Decarbonising refineries is not an easy step. Some progress can potentially be made via energy efficiency schemes, which not only might secure carbon credits but also bring cost savings from reduced energy consumption. Refineries offer a number of processes that require significant amounts of heat, and recovering and utilising heat that would otherwise be wasted can be a sound investment, e.g., via upgrading an inefficient boiler system. Renewable electricity can also be used to replace natural gas or coal-fired heating. In theory, up to 70% of processes that currently burn fuel in refineries could be replaced with electricity, albeit at a capital cost of replacing the equipment.

Using hydrogen as fuel is another option, although it may necessitate redesigns for furnaces to deal with hydrogen’s corrosive nature. Biofuels are yet another option. While used cooking oil and algae tend to be what people think of when discussing biofuels, synthetic natural gas or biogas can also be an option for decarbonising refineries, replacing natural gas without requiring major modification to existing equipment.

As far as output goes, refineries in Europe and the US are likely to see an increasing share of biofuels blended into diesel. Use of used cooking oil (UCO) in biodiesel production has been increasing rapidly in the EU – its status as a waste feedstock has made it eligible for double counting in many member states. Also increasing in popularity as a feed is hydrotreated vegetable oil (HVO), the market for which is projected to double by 2025. Annex IX-A of the EU’s Renewable Energy Directive (RED II), provides an overview of feedstocks that are eligible for double counting. Among these are palm oil mill effluent (POME), esterified into FAME biodiesel. Sludge palm oil (SPO) also seems to be a suitable feedstock for HVO production, where high free fatty acid content does not inhibit the production process, leading to less need for pre-treatment.

Is this a turning point?

The shake-out caused by the last year of low refining margins is accelerating changes already occurring in the industry. As refineries close in North America, Oceania and Europe and open in Asia, the Asia Pacific region is rapidly becoming the epicentre of world refining industry. The Middle East is also growing rapidly. Refining capacity in the Middle East is set to rise to 12 million bbl/d by 2023, up from 9.9 million bbl/d in 2019. Figure 1 shows new crude distillation capacity installation worldwide over the next few years. It has even been suggested that this ongoing shift in regional focus may ultimately lead to new oil price benchmarks being established beyond WTI and Brent. For example, Abu Dhabi has recently launched a new oil futures contract for its Murban crude rather than tying prices to Dubai levels.
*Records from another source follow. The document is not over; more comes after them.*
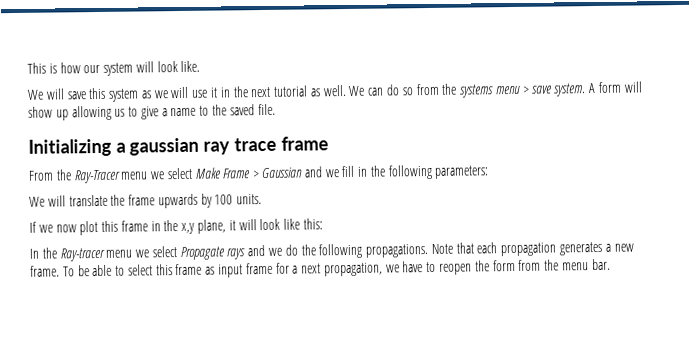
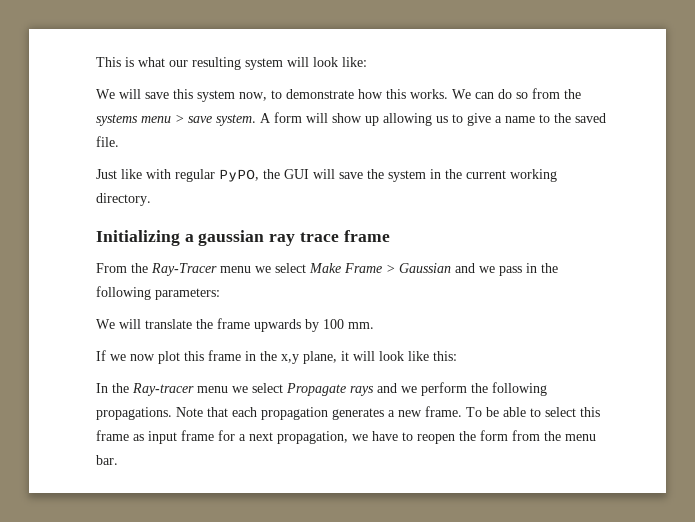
- This is how our system will look like.
+ This is what our resulting system will look like:
- We will save this system as we will use it in the next tutorial as well.
+ We will save this system now, to demonstrate how this works.
+ Just like with regular PyPO, the GUI will save the system in the current working directory.
- From the Ray-Tracer menu we select Make Frame > Gaussian and we fill in the following parameters:
+ From the Ray-Tracer menu we select Make Frame > Gaussian and we pass in the following parameters:
- We will translate the frame upwards by 100 units.
+ We will translate the frame upwards by 100 mm.
- In the Ray-tracer menu we select Propagate rays and we do the following propagations.
+ In the Ray-tracer menu we select Propagate rays and we perform the following propagations.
Meanwhile, Atlantic basin refineries are looking increasingly to plastics and petrochemicals, biofuels and other lower carbon options to diversify away from a reliance on low margin crude conversion. Rationalisation of capacity in North America and Europe and new capacity in the Middle East and Asia will also change the dynamics of sulphur production from refineries. Almost all new sulphur recovery capacity in refineries over the medium term future will be in China, India and the Middle East.